Although we believe that a higher market price of our common stock may help generate greater or broader investor interest, there can be no assurance that the reverse stock split will result in a share price that will attract new investors, including institutional investors. In addition, there can be no assurance that the market price of our common stock will satisfy the investing requirements of those investors. As a result, the trading liquidity of our common stock may not necessarily improve.

We may not receive any additional funds upon the exercise of the warrants.
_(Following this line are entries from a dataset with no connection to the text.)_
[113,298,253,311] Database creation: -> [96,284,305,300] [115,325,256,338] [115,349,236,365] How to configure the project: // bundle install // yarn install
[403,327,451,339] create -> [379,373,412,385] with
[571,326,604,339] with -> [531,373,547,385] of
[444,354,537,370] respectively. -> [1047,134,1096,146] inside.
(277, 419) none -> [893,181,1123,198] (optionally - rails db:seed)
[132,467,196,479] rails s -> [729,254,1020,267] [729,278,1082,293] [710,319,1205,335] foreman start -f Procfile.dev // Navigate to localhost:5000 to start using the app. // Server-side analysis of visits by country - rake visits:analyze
Each warrant may be exercised by way of a cashless exercise, meaning that the holder may not pay a cash purchase price upon exercise, but instead would receive upon such exercise the net number of shares of our common stock determined according to the formula set forth in the warrant. If a registration statement registering the issuance of the shares of common stock underlying the warrants under the Securities Act is not effective or available and an exemption from registration under the Securities Act is not available for the issuance of such shares, the holder may elect to exercise the warrant through a cashless exercise, in which case the holder would receive upon such exercise the net number of shares of common stock determined according to the formula set forth in the warrant. Accordingly, we may not receive any additional funds upon the exercise of the warrants.